Photo: Courtesy of Susie Lorch
When I was born, Dad began a home business making beautiful furniture from willow branches and alder. He designed and crafted thousands of tables, chairs, plant stands, love seats, picture frames and so many other amazing pieces through the years.
He retired soon after I married. I’ve always felt a special attachment to this business, especially as a child, when I believed—as all children do—that the world revolved around me. The business and I were born at the same time, and I was sad that people wouldn’t be able to buy his creations.
A little more than 10 years later, I had two sons and was busy building a home and a life for our small family. Soon, we bought our first real home in the country and I began looking for furniture. No matter what I looked at, I couldn’t stop thinking about the comfort and beauty of Dad’s chairs. I wished my babies could have their own memories of watching Grandpa make furniture.
Photo: Courtesy of Susie Lorch
Then, early this year when our youngest, Ryan, was almost 4 and Talon was 5, I asked my dad to build a couple of chairs. Dad stays busy volunteering and maintaining the homestead, so I knew it would take some coordinating.
The day finally came, and as the boys and I took the long drive to Dad’s, I imagined how they would react to the whole idea. I explained it to them, but I wasn’t sure how much they understood. I wondered if maybe I should have waited until they were a little older so they’d remember, but I know how fragile life is.
When we finally arrived at my parents’ home, there was my dad in his old soft flannel shirt. He had laid out everything he needed for the project. I ran my hand across the tools on the work table. They were special, as my dad had made most of them and customized each for the job. The handles were polished from use, and his craftsmanship was evident everywhere. The workshop smelled exactly the way I remembered— a mix of sawdust and varnish.
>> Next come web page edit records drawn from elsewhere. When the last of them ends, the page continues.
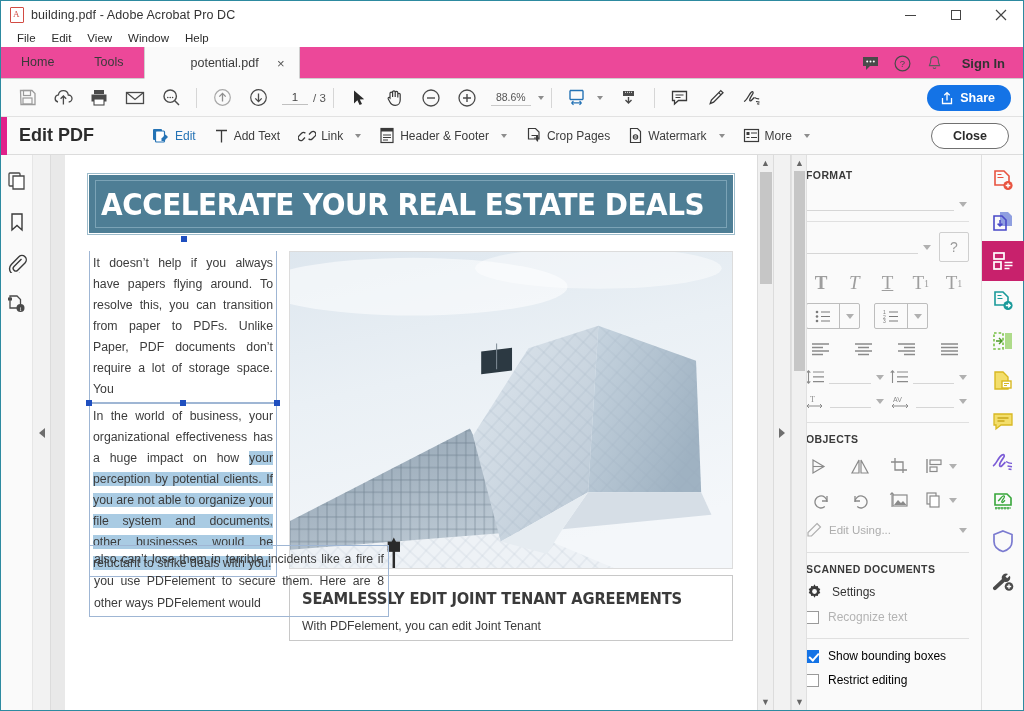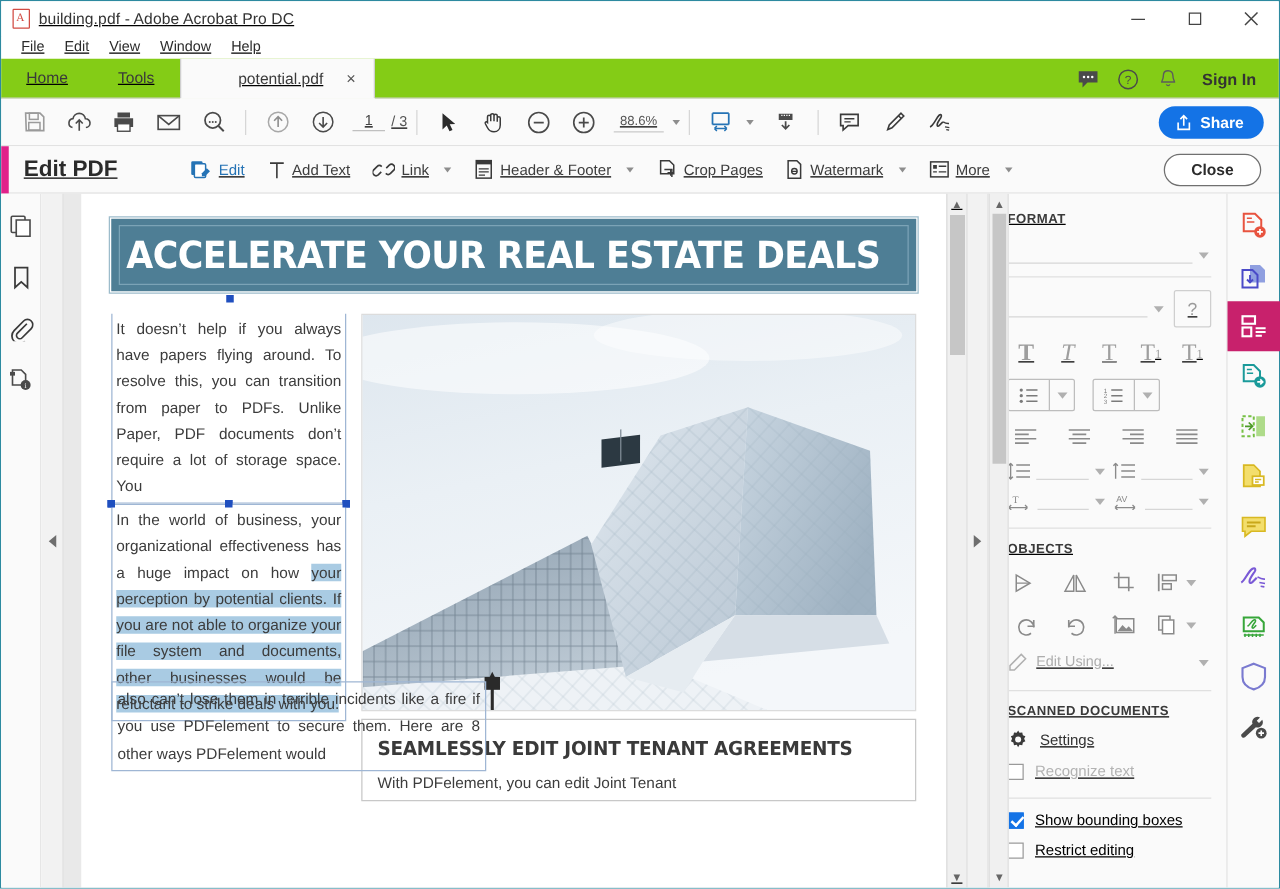--- a/index.html
+++ b/index.html
@@ -9,7 +9,7 @@
     background:#ffffff; overflow:hidden;
   }
   .app { width:1024px; height:711px; position:relative; display:flex; flex-direction:column;
-         border:1px solid #2d8aa0;text-decoration:underline; }
+         border:1px solid #2d8aa0; }
 
   
   .titlebar { height:28px; display:flex; align-items:center; background:#fff; flex:0 0 28px;

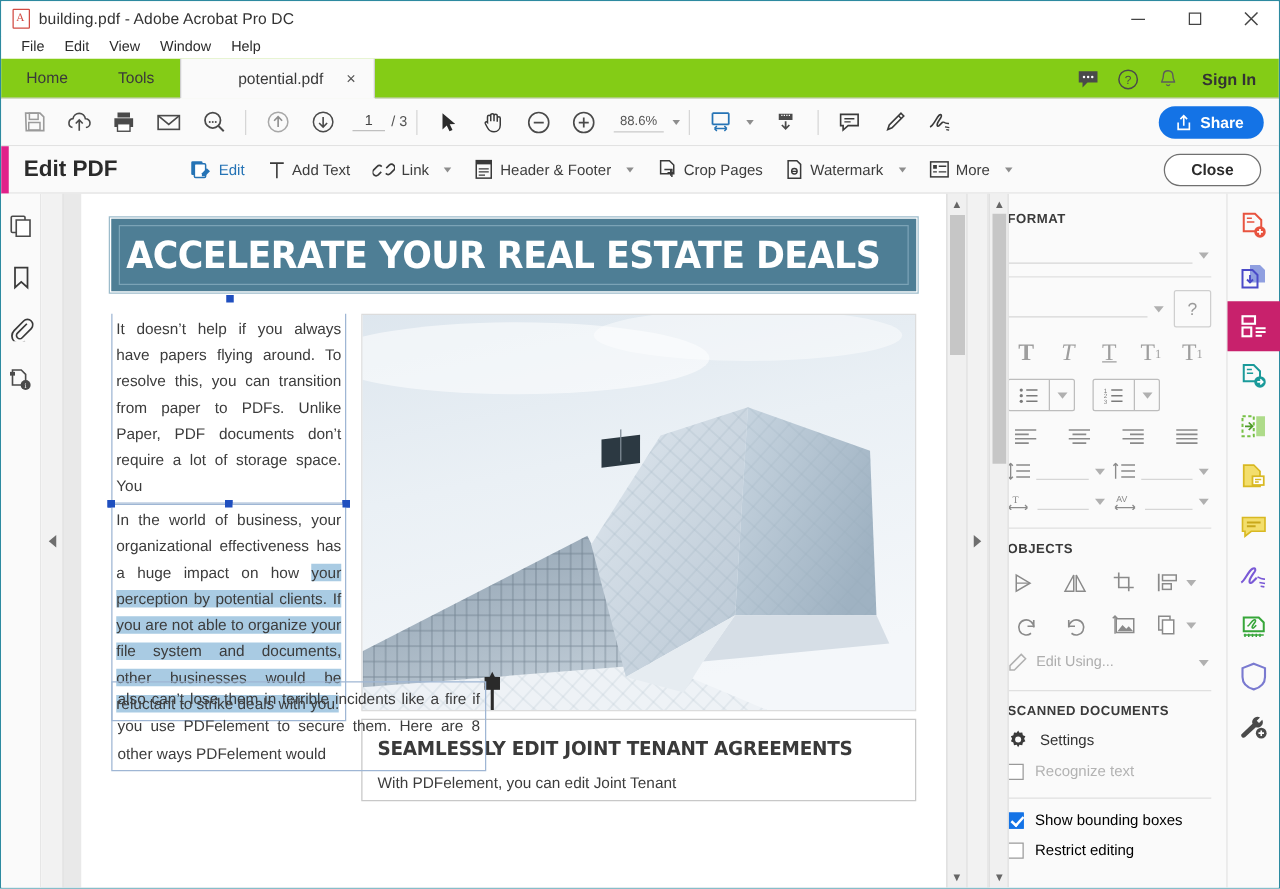--- a/index.html
+++ b/index.html
@@ -31,7 +31,7 @@
   .menu-item { font-size:11.5px; color:#2b2b2b; padding:1px 8px; }
 
   
-  .tabstrip { height:32px; background:#84cc16; display:flex; align-items:flex-end; flex:0 0 32px;
+  .tabstrip { height:32px; background:#ec4899; display:flex; align-items:flex-end; flex:0 0 32px;
               border-bottom:1px solid #cfcfcf; position:relative; }
   .tab { height:32px; display:flex; align-items:center; padding:0 20px; font-size:12.5px;
          color:#3a3a3a; }

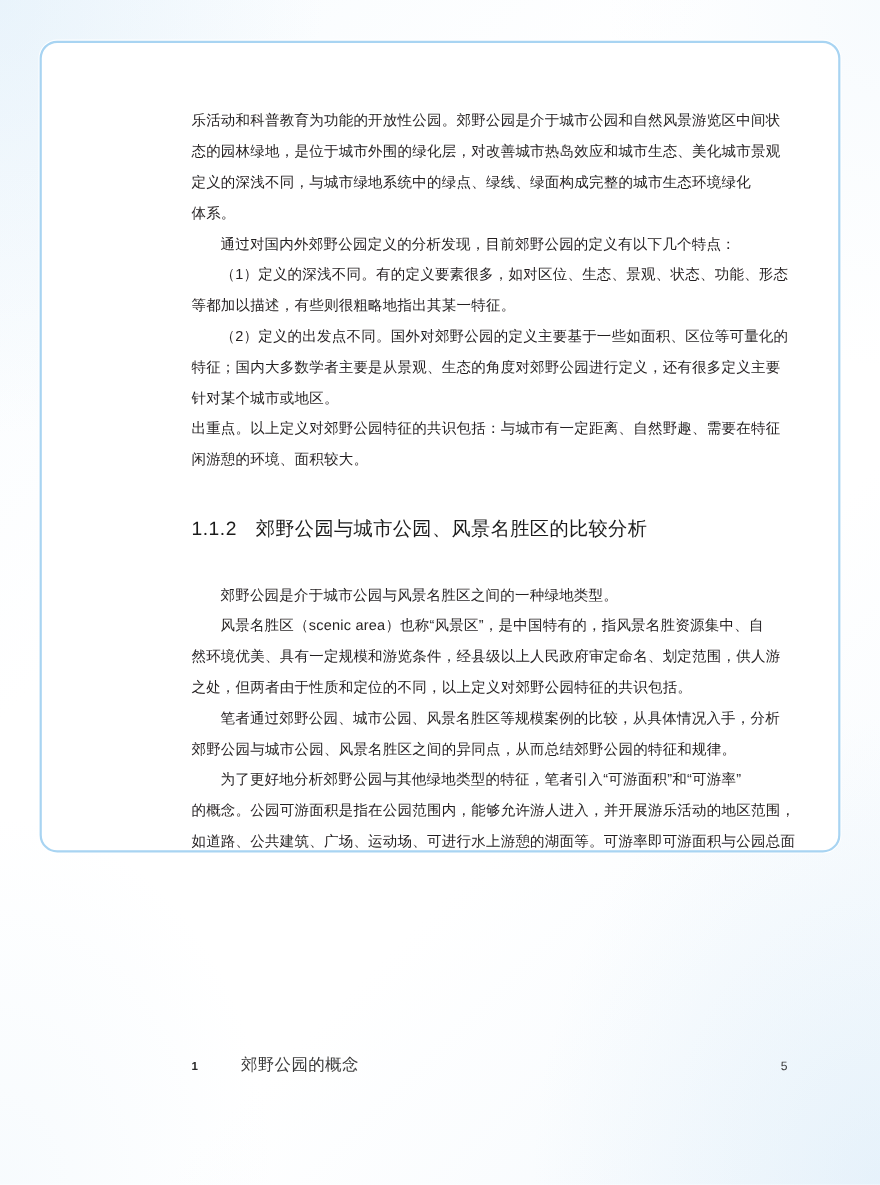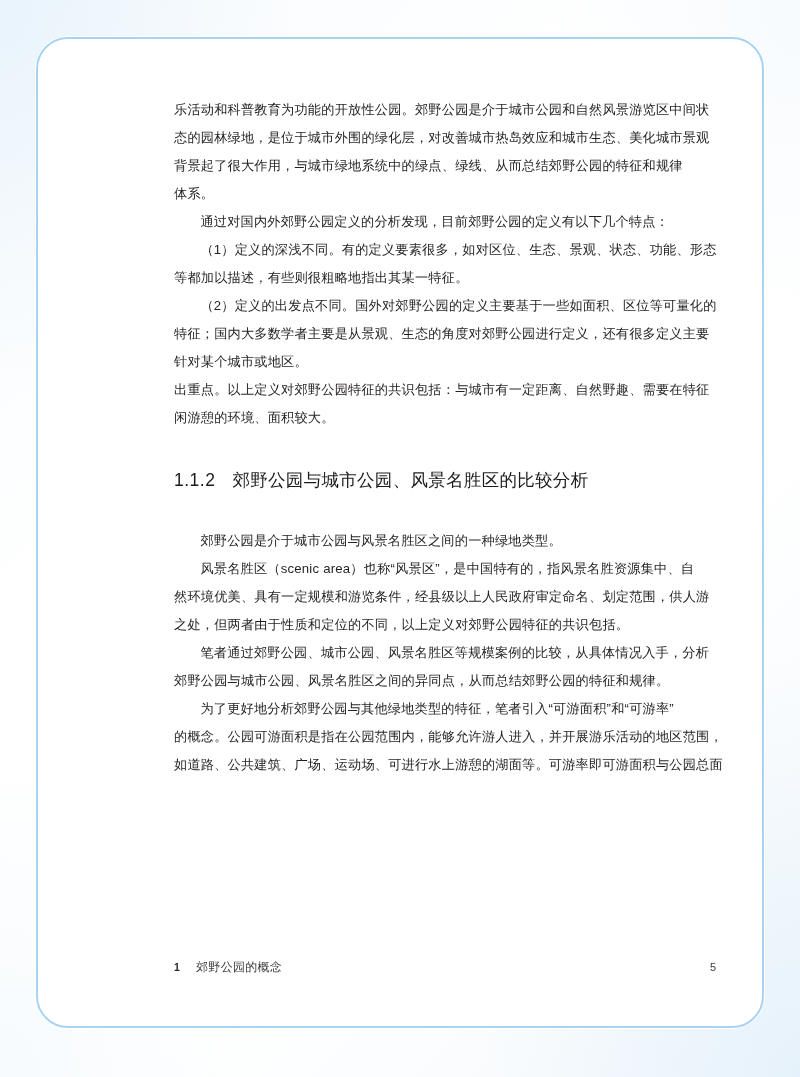--- a/index.html
+++ b/index.html
@@ -39,11 +39,11 @@
     left: 36px;
     top: 37px;
     width: 728px;
-    height: 991px;
+    height: 738px;
     box-sizing: border-box;
     background: #ffffff;
     border: 2.5px solid #a8d4f2;
-    border-radius: 32px;
+    border-radius: 16px;
     box-shadow: 0 0 0 1px rgba(255,255,255,0.9);
   }
 

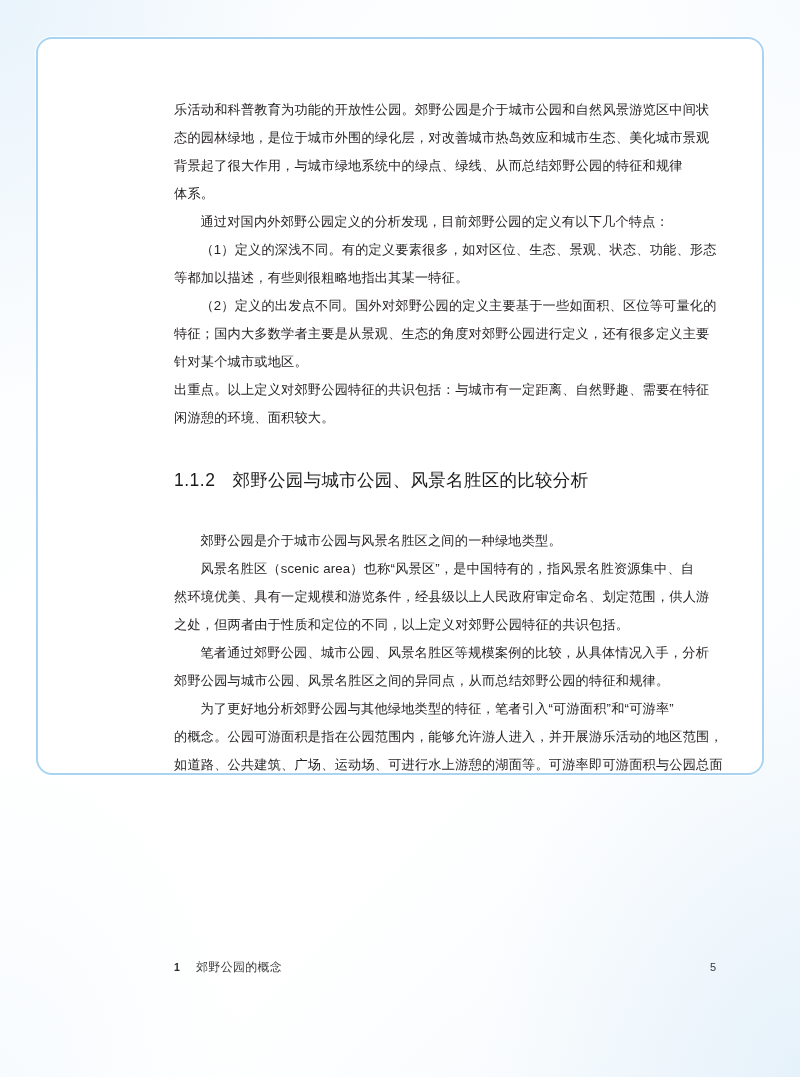--- a/index.html
+++ b/index.html
@@ -145,7 +145,7 @@
       <div>
         <p class="body-line">乐活动和科普教育为功能的开放性公园。郊野公园是介于城市公园和自然风景游览区中间状</p>
         <p class="body-line">态的园林绿地，是位于城市外围的绿化层，对改善城市热岛效应和城市生态、美化城市景观</p>
-        <p class="body-line">背景起了很大作用，与城市绿地系统中的绿点、绿线、从而总结郊野公园的特征和规律</p>
+        <p class="body-line">定义的深浅不同，与城市绿地系统中的绿点、绿线、绿面构成完整的城市生态环境绿化</p>
         <p class="body-line">体系。</p>
       </div>
 

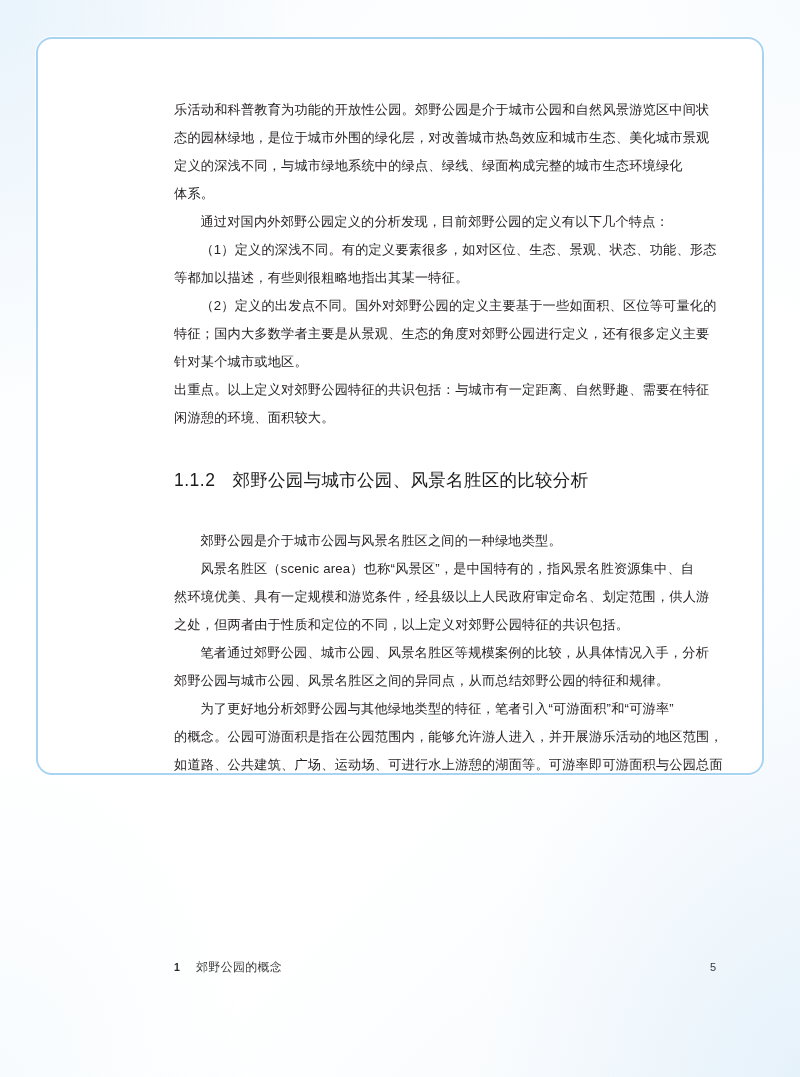--- a/index.html
+++ b/index.html
@@ -120,9 +120,9 @@
     letter-spacing: 0.2px;
   }
   .footer-chapter-title {
-    font-size: 12px;
+    font-size: 15px;
     color: #3a3a3a;
-    margin-left: 16px;
+    margin-left: 39px;
     letter-spacing: 0.3px;
   }
   .footer-spacer { flex: 1 1 auto; }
I smiled when I saw the old radio with its wire antenna. I remembered how I sat on the steps of his shop and used my jackknife to strip the bark off the willow and alder scraps or carve a small block of wood while Dad listened to NPR. It was a very comfortable way to spend a warm summer afternoon. Of course, if I needed to discuss something with him, he was always ready to listen and offer solid advice. He would nod toward the old radio and say, “Unplug it.” I knew that I was loved and had his full attention.
Coming back to the present, I took care of the boys while Grandpa worked. It was a hot day and Ryan wasn’t quite sure what Grandpa was working on. He spent a lot of time in the house with Grandma. Talon, on the other hand, watched in his quiet way, taking it all in. As the first chair neared completion, I retrieved Ryan from the house, not wanting him to miss the memories. He ran his hand down the chair’s arm and said, “It’s a chair!” Grandpa’s artistry became magic for a new generation.
Courtesy of Susie Lorch
The chairs are now the focal point of our family room, and the boys love to look at them and at the many pictures I took that day. Maybe someday they will pick up one of Grandpa’s tools and remember what a glorious time it was.